Continuing the review of royalty-valuation law, three further pillars stand strong.
Fifth Pillar: Texas royalty-valuation language tends to fall into one of the two large categories: “market value”-style leases or “proceeds”-style leases. See Bowden v. Phillips Petroleum Co., 247 S.W.3d 690, 699 (Tex. 2008) (“‘Proceeds’ or ‘amount realized’ clauses require measurement of the royalty based on the amount the lessee in fact receives under its sales contract for the gas. By contrast, a ‘market value’ or ‘market price’ clause requires payment of royalties based on the prevailing market price for gas in the vicinity at the time of sale, irrespective of the actual sale price. The market price may or may not be reflective of the price the operator actually obtains for the gas.” (citing Union Pac. Res. v. Hankins, 111 S.W.3d 69, 72 (Tex. 2003); Yzaguirre v. KCS Res., Inc., 53 S.W.3d 368, 372-73 (Tex. 2001)).
“Market value” is an express contractual term – meaning, it appears as the words “market value,” “market price,” “market rate,” “field price,” or like expression in a royalty clause. Texas courts do not imply the term into the lease. “Market value” has what courts call an “objective” meaning. See, e.g., Exxon Corp. v. Middleton, 613 S.W.2d 240, 245, 246 (Tex. 1981). Texas provides that market value is “an objective basis for calculating royalties that is independent of the price the lessee actually obtains.” Yzaguirre v. KCS Resources, Inc., 53 S.W.3d 368, 374 (Tex. 2001). As an example, if the “market value” for gas-well gas was $4/MMBTU, but a producer was paying royalties on $2/MMBTU because it sold the gas to Chesapeake Energy Marketing for that price, the producer would owe royalties on $4/MMBTU – even though it never received that price.

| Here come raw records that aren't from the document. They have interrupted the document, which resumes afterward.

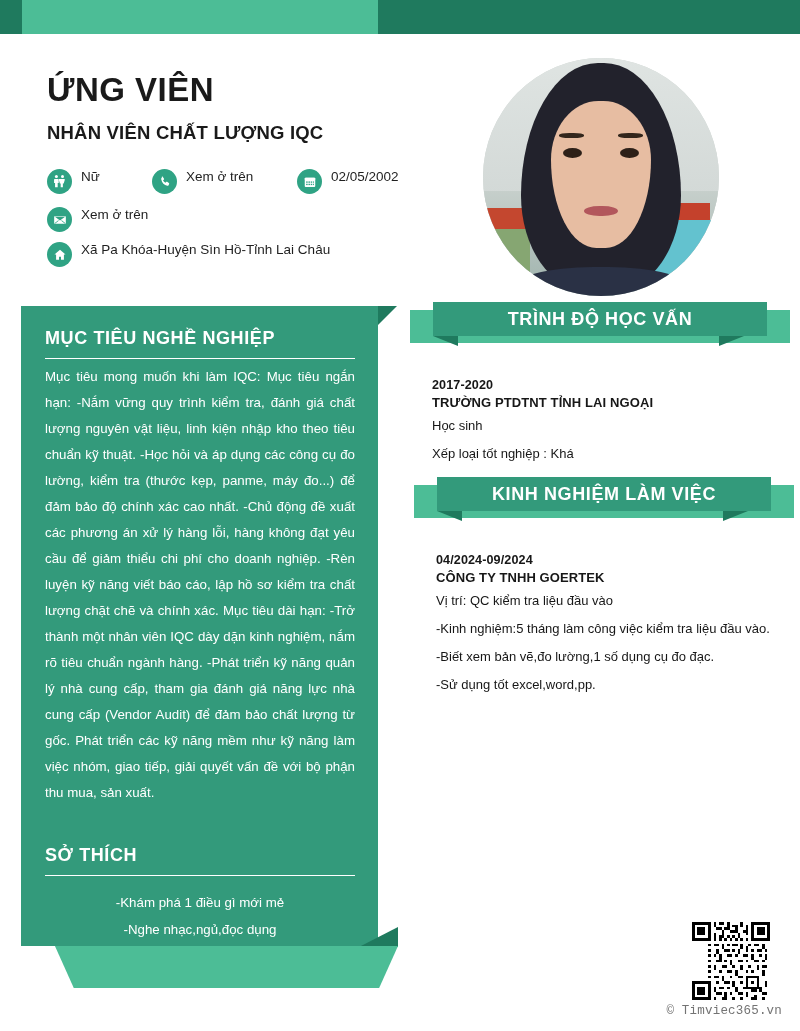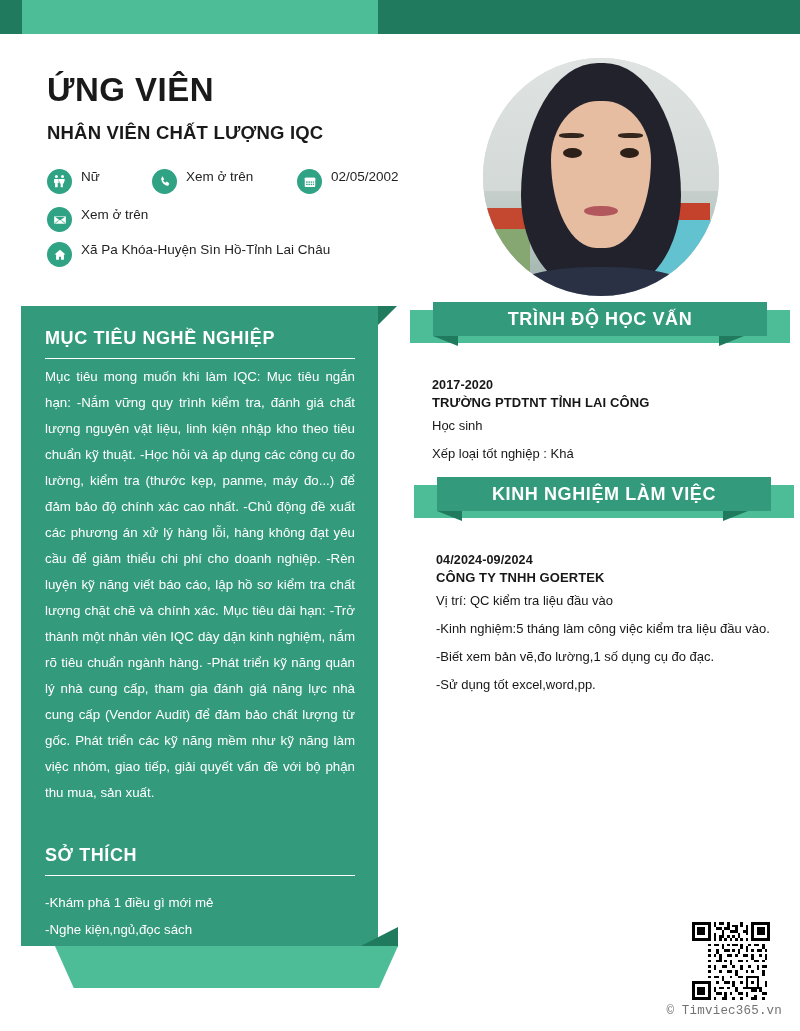--- a/index.html
+++ b/index.html
@@ -230,20 +230,21 @@
   }
   #lp-body-objective { top: 58px; }
 
   .lp-list {
     position: absolute;
     left: 24px;
     width: 310px;
     color: #ffffff;
     font-size: 13.3px;
     line-height: 27px;
+    text-align: center;
   }
   #lp-list-hobby { top: 583px; }
 
   
   #right-col {
     position: absolute;
     left: 410px; top: 296px;
     width: 380px; height: 600px;
   }
 
@@ -449,42 +450,42 @@
 <div id="left-panel">
 
   <div class="lp-heading" id="lp-heading-objective">MỤC TIÊU NGHỀ NGHIỆP</div>
 
   <div class="lp-body" id="lp-body-objective">Mục tiêu mong muốn khi làm IQC: Mục tiêu ngắn hạn: -Nắm vững quy trình kiểm tra, đánh giá chất lượng nguyên vật liệu, linh kiện nhập kho theo tiêu chuẩn kỹ thuật. -Học hỏi và áp dụng các công cụ đo lường, kiểm tra (thước kẹp, panme, máy đo...) để đảm bảo độ chính xác cao nhất. -Chủ động đề xuất các phương án xử lý hàng lỗi, hàng không đạt yêu cầu để giảm thiểu chi phí cho doanh nghiệp. -Rèn luyện kỹ năng viết báo cáo, lập hồ sơ kiểm tra chất lượng chặt chẽ và chính xác. Mục tiêu dài hạn: -Trở thành một nhân viên IQC dày dặn kinh nghiệm, nắm rõ tiêu chuẩn ngành hàng. -Phát triển kỹ năng quản lý nhà cung cấp, tham gia đánh giá năng lực nhà cung cấp (Vendor Audit) để đảm bảo chất lượng từ gốc. Phát triển các kỹ năng mềm như kỹ năng làm việc nhóm, giao tiếp, giải quyết vấn đề với bộ phận thu mua, sản xuất.</div>
 
   <div class="lp-heading" id="lp-heading-hobby">SỞ THÍCH</div>
 
   <div class="lp-list" id="lp-list-hobby">
     <div>-Khám phá 1 điều gì mới mẻ</div>
-    <div>-Nghe kiện,ngủ,đọc sách</div>
+    <div>-Nghe nhạc,ngủ,đọc dụng</div>
   </div>
 
 </div>
 <div id="left-panel-fold-top"></div>
 <div id="left-panel-flap-dark"></div>
 <div id="left-panel-flap"></div>
 
 <div id="right-col">
 
   <div id="sec-education">
     <div class="ribbon">
       <div class="tail"></div>
       <div class="notch l"></div>
       <div class="notch r"></div>
       <div class="band">
         <span class="label">TRÌNH ĐỘ HỌC VẤN</span>
       </div>
     </div>
     <div class="rc-block">
       <div class="rc-date">2017-2020</div>
-      <div class="rc-org">TRƯỜNG PTDTNT TỈNH LAI CÔNG</div>
+      <div class="rc-org">TRƯỜNG PTDTNT TỈNH LAI NGOẠI</div>
       <div class="rc-line">Học sinh</div>
       <div class="rc-line">Xếp loại tốt nghiệp : Khá</div>
     </div>
   </div>
 
   <div id="sec-experience">
     <div class="ribbon">
       <div class="tail"></div>
       <div class="notch l"></div>
       <div class="notch r"></div>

As with “proceeds”-style leases discussed below, the phrase “at the well” (or like phrases like “in the field,” “on the land,” or “in the area”) plays an important role in “market value”-style leases. “Market value at the well has a commonly accepted meaning in the oil and gas industry. Market value is the price a willing seller obtains from a willing buyer. There are two methods to determine market value at the well.” Heritage Resources, Inc. v. Nationsbank, 939 S.W.2d 118, 122 (Tex. 1996) (emphasis added; citations omitted). “The most desirable method is to use comparable sales. A comparable sale is one that is comparable in time, quality, quantity, and availability of marketing outlets.” Heritage Resources, 939 S.W.2d at 122 (citing Exxon Corp. v. Middleton, 613 S.W.2d 240, 246 (Tex. 1981); Texas Oil & Gas Corp. v. Vela, 429 S.W.2d 866, 872 (Tex. 1968)). “Courts use the second method [often called the “net-back” or “work-back” method] when information about comparable sales is not readily available. This method involves subtracting reasonable post-production marketing costs from the market value at the point of sale.” Heritage Resources, 939 S.W.2d at 122 (citations omitted). As a practical matter, in litigation and in royalty accounting, most producers and lessors define “market value” not by conducting “comparable sales” studies, but rather by applying the net-back method. E.g., BlueStone Nat. Res. II, LLC v. Randle, 601 S.W.3d 848, 856-57 (Tex. App. – Fort Worth 2019, pet. granted) (“Lessees seldom use the comparable-sales method because of a lack of data to make the calculation that measure requires. Instead, ‘[m]ost lessees use a different methodology for calculating their royalty payments – the ‘workback method,’ which permits [lessees] to calculate the value of their production at the wellhead by subtracting post-production costs from the price that they receive for their production at a downstream sales location.’” (citations omitted)).
Here are samples of “market value”-style oil and gas valuation clauses:
On oil (including condensate and other liquid hydrocarbons) one-sixth (1/6th) of the value of oil that flows from a well on said land. Lessee shall pay Lessor the market value thereof at the well purchased by a non-affiliated third party . . . .
On gas, including casinghead gas or other gaseous substances that flow from a well on said land, the market price at the well head of one-sixth (1/6th) of the gas . . . .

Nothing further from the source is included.